The problem doesn't say Jack doesn't have other coins.  
So he could have had

 3 quarters, 2 dimes and 6 nickels.

Or he could have had

 6 dimes, 10 nickels and 15 pennies.

Either way he'd have $1.25 and 4 more nickels than dimes.

The problem just said he had 4 more nickels than dimes, and the
total money was $1.25.

So he could have even had a quarter, 5 dimes, 9 nickels and 5 pennies.

All those are solutions, and there are a number of others,
since the problems didn't say he didn't have anything but dimes 
and nickels.

But that was just to prove a point!  Now I'll do it assuming there
were no other coins but just dimes and nickels.

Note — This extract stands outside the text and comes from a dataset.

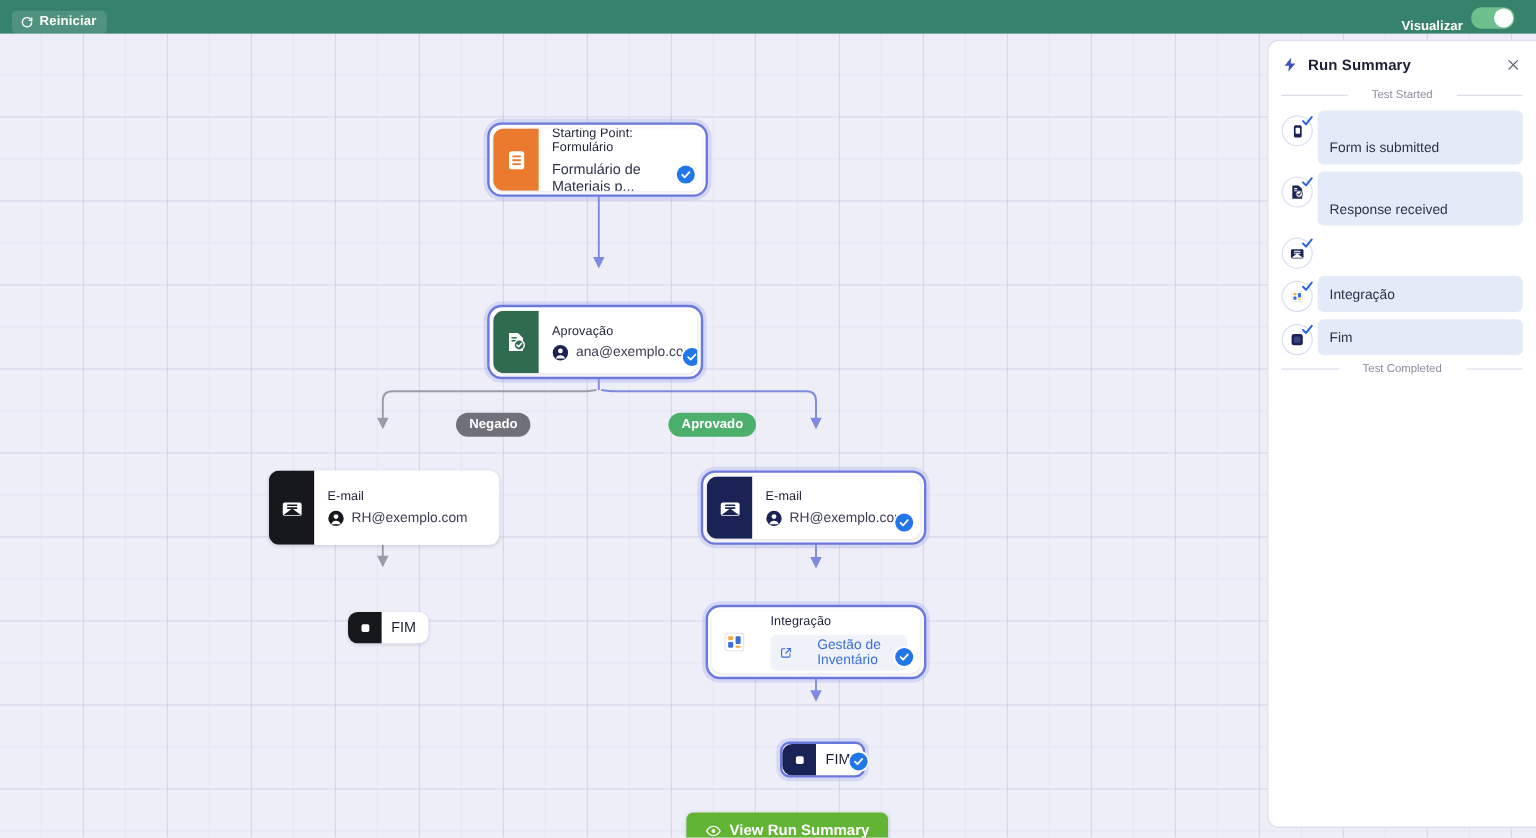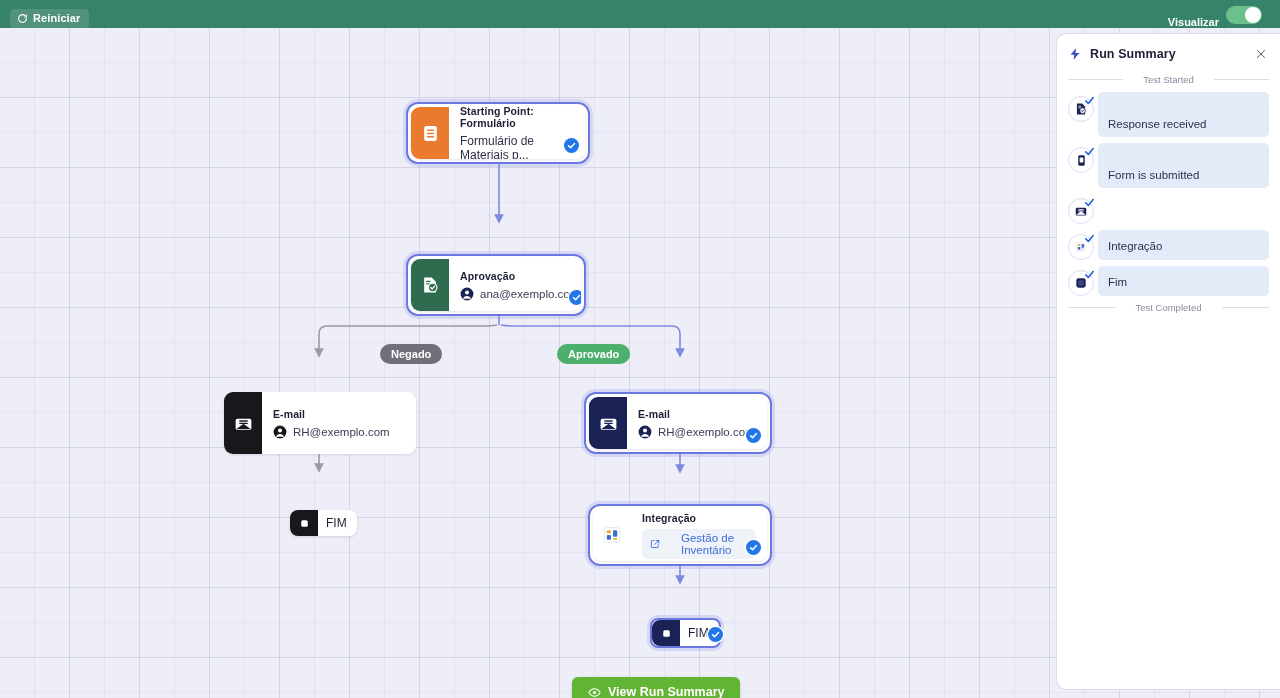"Starting Point: Formulário" .node-title { font-weight: 700 -> 400 }
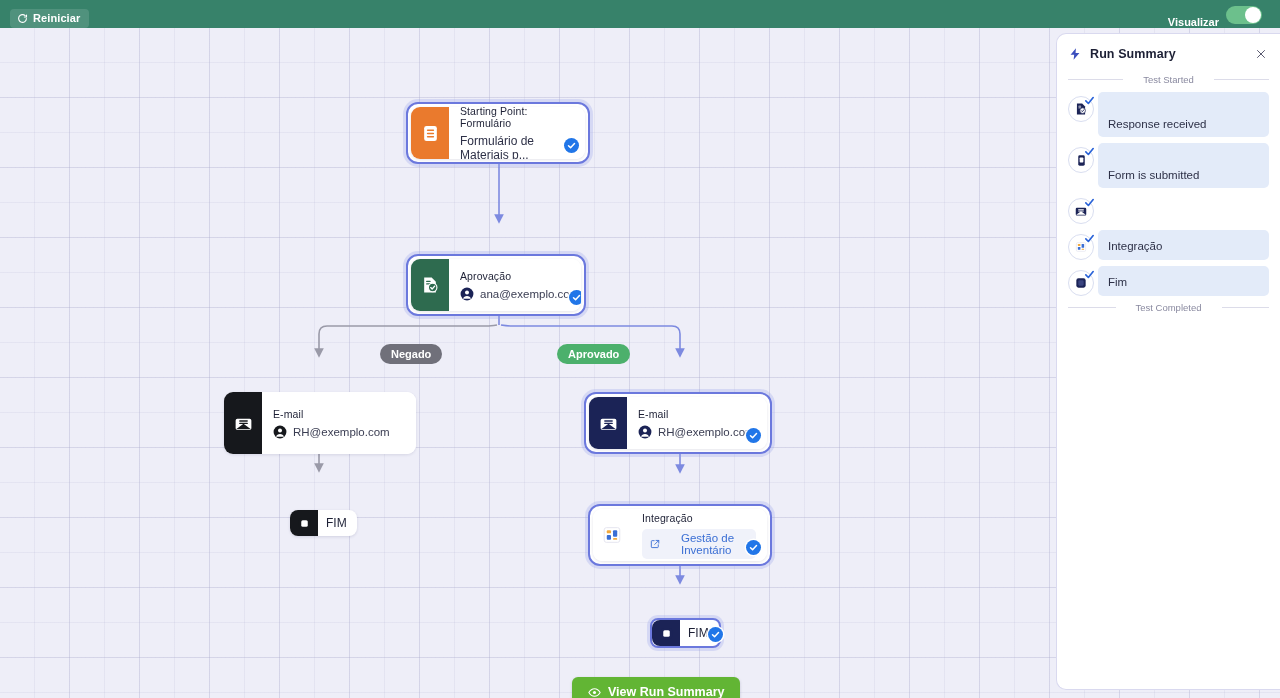"Response received" div.rs-row { order: before "Form is submitted" -> after "Form is submitted" }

Let x = the number of dimes 
Then x+4 = the number of nickels

Then

$.05 times the number of nickels + $.10 times the number of dimes = $1.25

            .05x + .10(x+4) = 1.25

Multiply through by 100:

              5x +  10(x+4) = 125

              5x + 10x + 40 = 125

                   15x + 40 = 125
  
                        15x = 105

                          x = 7 dimes

                        x+4 = 11 nickels.

Now that's probably the answer your teacher wanted.  But
as the problem is stated Jack could have NO dimes at all,
just 4 nickels and 105 pennies!  After all 4 nickels is 4 more 
than 0 dimes. J

Edwin